Нахид не двинулся с места. Сидел, оперев голову на руки, и смотрел, смотрел...
– Что-нибудь случилось, Нахид? – Мать подошла к нему. – Ну-ка посмотри мне в глаза. – Её рука затеребила волосы Нахида (ах, эти руки, какие они ласковые!). – Почему глаза покраснели? Ты поссорился с кем-нибудь? Что ты так смотришь, сынок? Не огорчай свою маму, скажи...

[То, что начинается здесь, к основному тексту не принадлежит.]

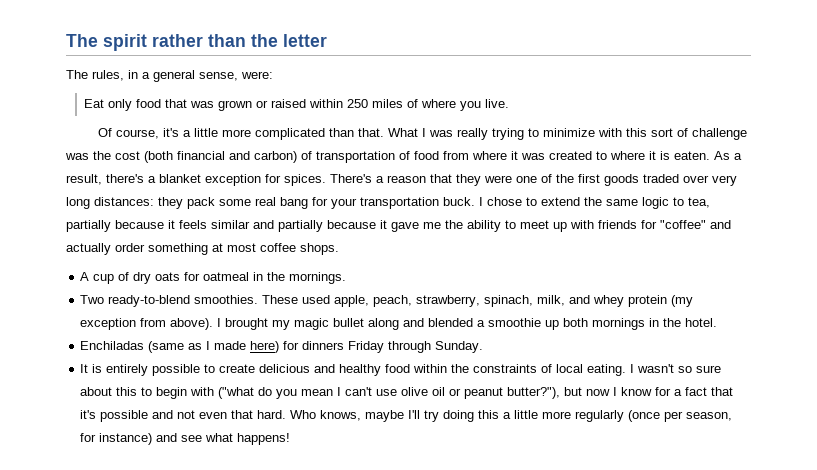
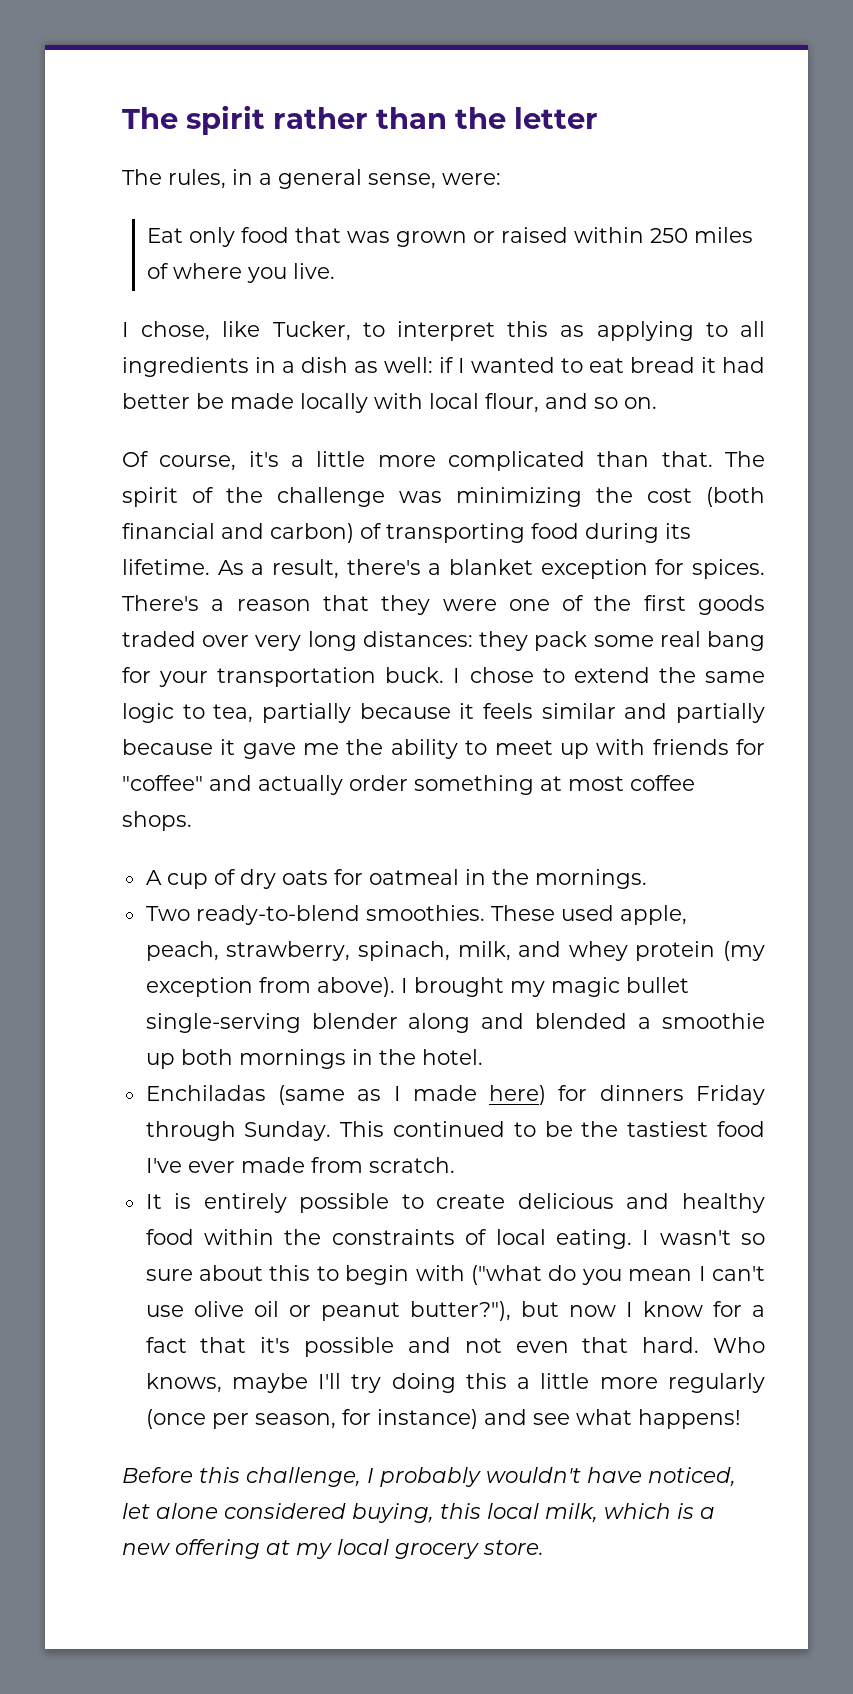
(510, 103) none -> [122,321,765,341] [122,357,765,377] [122,393,657,413] // I chose, like Tucker, to interpret this as applying to all ingredients in a dish as well: if I wanted to eat bread it had better be made locally with local flour, and so on.
[387,128,688,140] What I was really trying to minimize with this sort of -> [725,451,765,467] [122,487,263,507] The spirit of the
(89, 156) none -> [456,487,582,507] minimizing
[316,151,710,163] transportation of food from where it was created to where it is eaten. -> [386,523,691,543] [122,559,210,575] transporting food during its lifetime.
(365, 322) none -> [145,1013,398,1033] single-serving blender
(484, 347) none -> [340,1121,765,1137] [145,1157,455,1173] This continued to be the tastiest food I've ever made from scratch.
(291, 439) none -> [122,1467,736,1487] [122,1503,715,1523] [122,1539,544,1559] // Before this challenge, I probably wouldn't have noticed, let alone considered buying, this local milk, which is a new offering at my local grocery store.

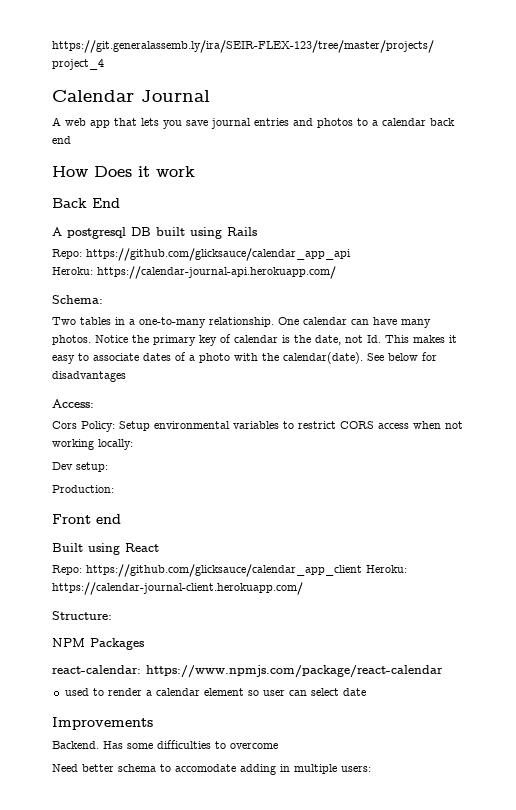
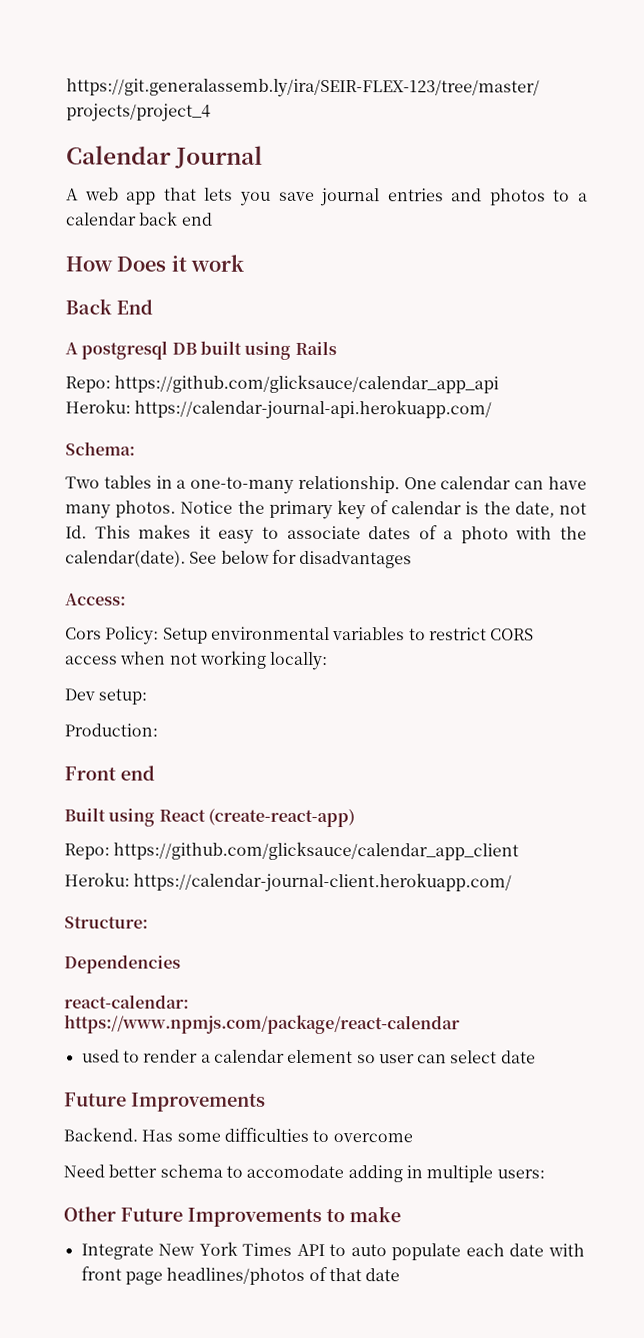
(159, 547) none -> [207,808,355,828] (create-react-app)
(362, 570) none -> (520, 851) //
[52,638,144,650] NPM Packages -> [64,954,181,974] Dependencies
(366, 692) none -> [64,1092,127,1107] Future
(371, 769) none -> [63,1206,401,1228] [80,1241,586,1261] [80,1266,401,1285] // Other Future Improvements to make // Integrate New York Times API to auto populate each date with front page headlines/photos of that date

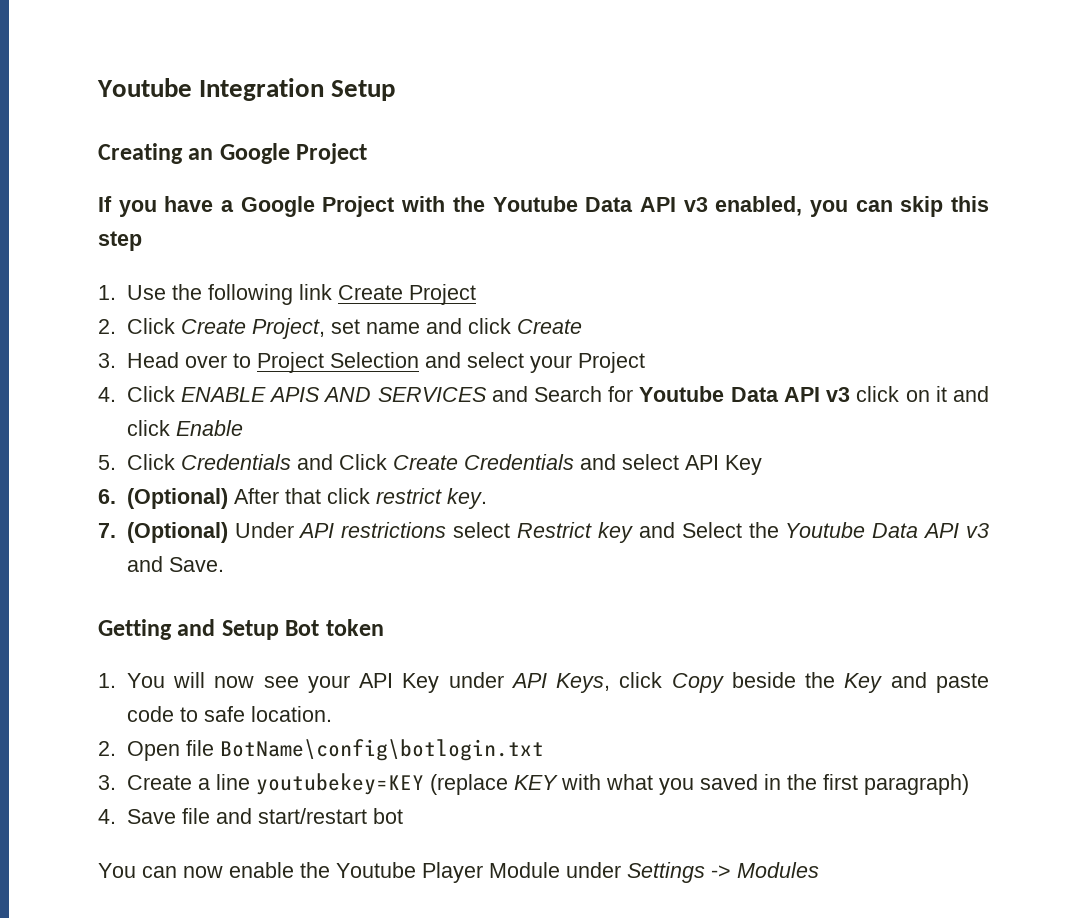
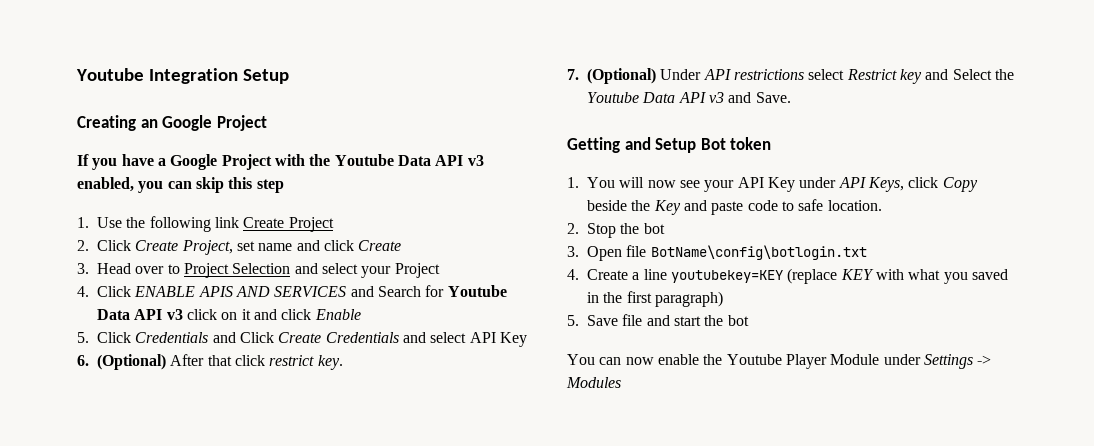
(116, 748) none -> [587,223,665,238] [567,246,579,257] Stop the bot // 3.
[98,775,116,790] 3. -> [567,269,579,280] 4.
[98,809,116,824] 4. -> [567,315,579,326] 5.
[257,808,367,824] start/restart -> [673,315,724,326] start the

Нахид порывисто прижался к маме, обнял её и обнаружил, что он стал выше её и сильнее. И он вдруг испугался: как мама, которая, оказывается, такая маленькая и слабая, которая, наверное, нуждается в его заботе и защите, останется без него, одна? Но почему одна? Ведь рядом с ней Весиля... Весиля... Мама притихла в его объятиях, и он сказал глуховато:
– Завтра утром я ухожу, мама... Не сердись на меня, пожалуйста.
Мать мягко высвободилась из его объятий.
– Знаю, – сказала она спокойно. – Я уже приготовила тебе в дорогу всё необходимое.
Какая тишина! Всё в мире замерло, окуталось безмолвием, чтобы дать высказаться маме!
– Вчера чабан Рашид привёз с гор барашка, я взяла заднюю ляжку, зажарила тебе. – Она прошла на кухню, продолжая говорить. – Купила фруктов и овощей, бумазеи на тёплую рубашку, ночью сошью, будешь надевать под гимнастёрку на нательную рубаху. Носки связала, вторую пару начала, ночью довяжу...
– Что ты, мама, зачем это всё, в армии мне дадут...
– Шерстяные носки не дадут, а Россия – страна холодная, дело к зиме идёт, замёрзнешь без тёплых носков... Садись поешь, ведь голодный с утра...
– Хорошо, мама. Как вкусно, мама!.. Мама, у меня к тебе просьба.
– Скажи, сынок, я выполню все твои просьбы.
– Завтра... когда ты будешь меня провожать... не плачь, пожалуйста.
Запавшие глаза матери улыбнулись своей обычной, такой знакомой улыбкой.
– Ты прости меня, сынок, но я не пойду тебя провожать. Мы попрощаемся дома. Хорошо?
– Но как же, мама? – растерялся Нахид. – Почему ты не хочешь?
– Не надо, сынок. Лучше мне туда не ходить... Ты посмотри, какие яблоки! Как раз твои любимые. Я так обрадовалась, когда увидела их на базаре. Вот какое крепкое, краснобокое, попробуй!
Нахид с хрустом раскусил яблоко, сок брызнул во все стороны, и оба – мать и сын – вдруг ощутили аромат плодов, которыми была завалена кухня, услышали птичье пение за окном и увидели высокое вечернее небо. Нахид обнял мать.
– Ты не расстраивайся, мама, я скоро вернусь. Обязательно вернусь...
С улицы донёсся призывный свист.
– Это Мурад, мама, я сейчас. – И, выхватив из таза большое яблоко для Мурада, Нахид ветром вынесся из дома.
Хлопнула калитка, над забором метнулись две кудрявые головы и исчезли. Мать без сил опустилась на табуретку, сложила руки на коленях. Ушёл всё-таки сын. Не пожалел её. Не пожалел. Ну что же. Надо его собирать. С чего начать? Завтра она приберёт кухню, а сейчас – довязать носки... носки... Ушёл. Не видит. Теперь можно и поплакать.